The annotations in line 2 to line 5 of the example enable for a
further description of the constraint. The “constraintID” item
contains the index of this constraint. In our definition “severity”
value can have three different values: “strict”, “avoid violation”
and “apply with caution, user’s reaction necessary”. The first
one means that a violation of the constraint is illegal and the
violating data has to be changed. The two other values leave it
up to the user’s decision with respect to what has to be done in
case of a violation. Therewith it is possible to use constraints as
a description of (maybe unusual) relations of objects, which are
not strictly forbidden but nevertheless have to be checked. The
third value additionally requires some reaction by the user, e.g.
the user should record the current situation according to the real
world environment for the other possible users. The “comment”
and the “correctionlnstruction” items provide users with helpful
information about how to react to the violation.

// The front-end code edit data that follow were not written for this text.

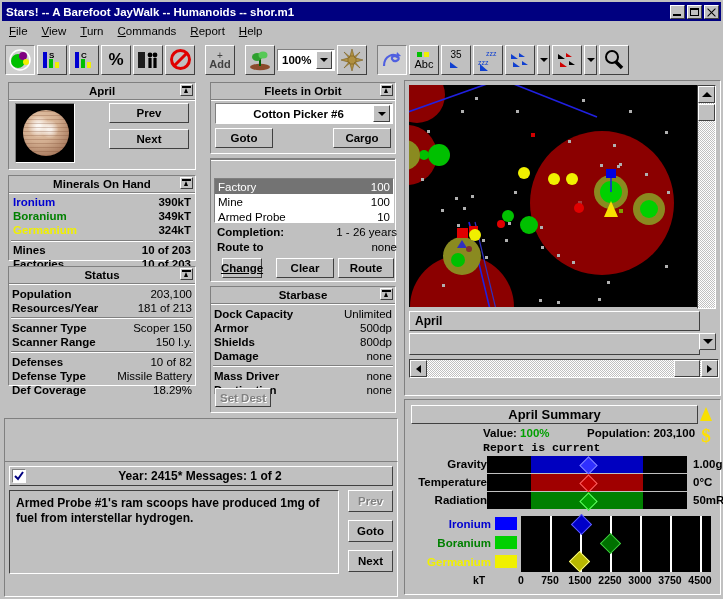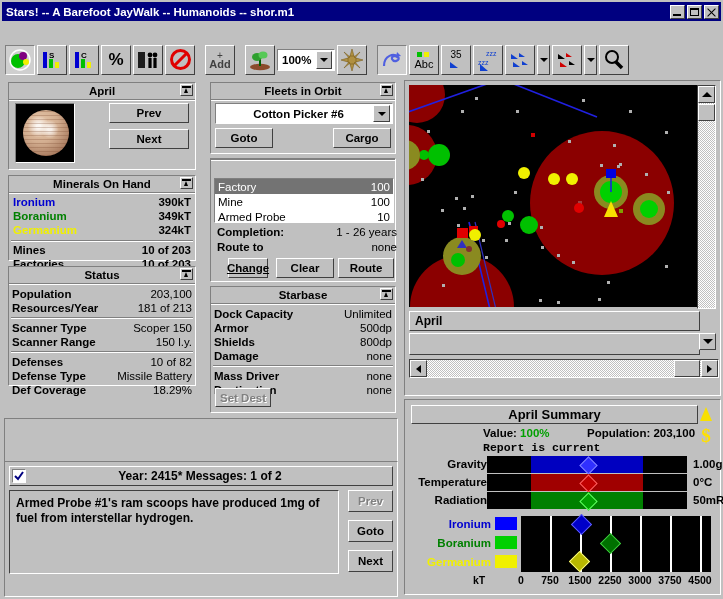--- a/index.html
+++ b/index.html
@@ -125,21 +125,21 @@
   #gotoBtn{position:absolute;left:4px;top:45px;width:58px;height:20px;}
   #cargoBtn{position:absolute;right:4px;top:45px;width:58px;height:20px;}
 
   #prodPanel{left:210px;top:158px;width:186px;height:124px;}
   #prodList{position:absolute;left:3px;top:19px;width:180px;height:45px;background:#fff;
     box-sizing:border-box;border-top:1px solid #808080;border-left:1px solid #808080;
     border-right:1px solid #fff;border-bottom:1px solid #fff;overflow:hidden;}
   .pitem{display:flex;justify-content:space-between;padding:0 3px;height:15px;
     font-size:11.5px;align-items:center;}
   .pitem.selrow{background:#737373;color:#fff;}
-  #changeBtn{position:absolute;left:17px;top:99px;width:40px;height:20px;text-decoration:underline;}
+  #changeBtn{position:absolute;left:11px;top:99px;width:40px;height:20px;text-decoration:underline;}
   #clearBtn{position:absolute;left:65px;top:99px;width:58px;height:20px;}
   #routeBtn{position:absolute;left:127px;top:99px;width:56px;height:20px;}
 
   #sbPanel{left:210px;top:286px;width:186px;height:127px;}
   #setDest{position:absolute;left:4px;top:101px;width:56px;height:19px;}
 
   
   #msgTop{position:absolute;left:4px;top:418px;width:392px;height:42px;background:#c0c0c0;}
   #msgPanel{position:absolute;left:4px;top:461px;width:392px;height:134px;background:#c0c0c0;}
   #msgHdr{position:absolute;left:4px;top:4px;width:384px;height:20px;background:#c0c0c0;
@@ -225,20 +225,28 @@
     <div class="tbtn">
         <i class="gl-max1"></i>
         <i class="gl-max2"></i>
       </div>
     <div class="tbtn">
         <i class="gl-x"></i>
         <i class="gl-x2"></i>
       </div>
   </div>
 
+  <div id="menubar">
+    <div class="menu"><u>F</u>ile</div>
+    <div class="menu"><u>V</u>iew</div>
+    <div class="menu"><u>T</u>urn</div>
+    <div class="menu"><u>C</u>ommands</div>
+    <div class="menu"><u>R</u>eport</div>
+    <div class="menu"><u>H</u>elp</div>
+  </div>
 
   <div id="toolbar">
     <div class="tool sel">
       <svg width="22" height="22" viewBox="0 0 22 22">
         <circle cx="11" cy="11" r="10" fill="none" stroke="#fff" stroke-width="1.5"></circle>
         <circle cx="9" cy="12" r="7" fill="#00c000"></circle>
         <circle cx="14" cy="7" r="4" fill="#800080"></circle>
         <circle cx="17" cy="13" r="3" fill="#f0f000"></circle>
       </svg>
       </div>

Line 6 to line 23 contain the antecedent part that shows the
assignment of two variables way and ditch as Way and Ditch
objects, and the Boolean data type attribute
“publiclyAccessible” (which means whether the way is closed
for public access or not depending on its availability for walking
on) of the way is true. Line 24 to line 31 presents the consequent
part that defines a relation between these two spatial objects.
The “dWithin” item is a spatial relation which means two
spatial objects disjoint with each other within a certain value.
Because of the ontology based quality constraints are also based
on XML structure, they can be easily attached to GML
application schema. The constraints are encoded as annotations
to each GML application schema with respect to their
corresponding feature classes. Therewith the quality
information defined in the constraints is transferable and
available for the users during the data acquisition workflow, and
the quality assurance task can be implemented based on that.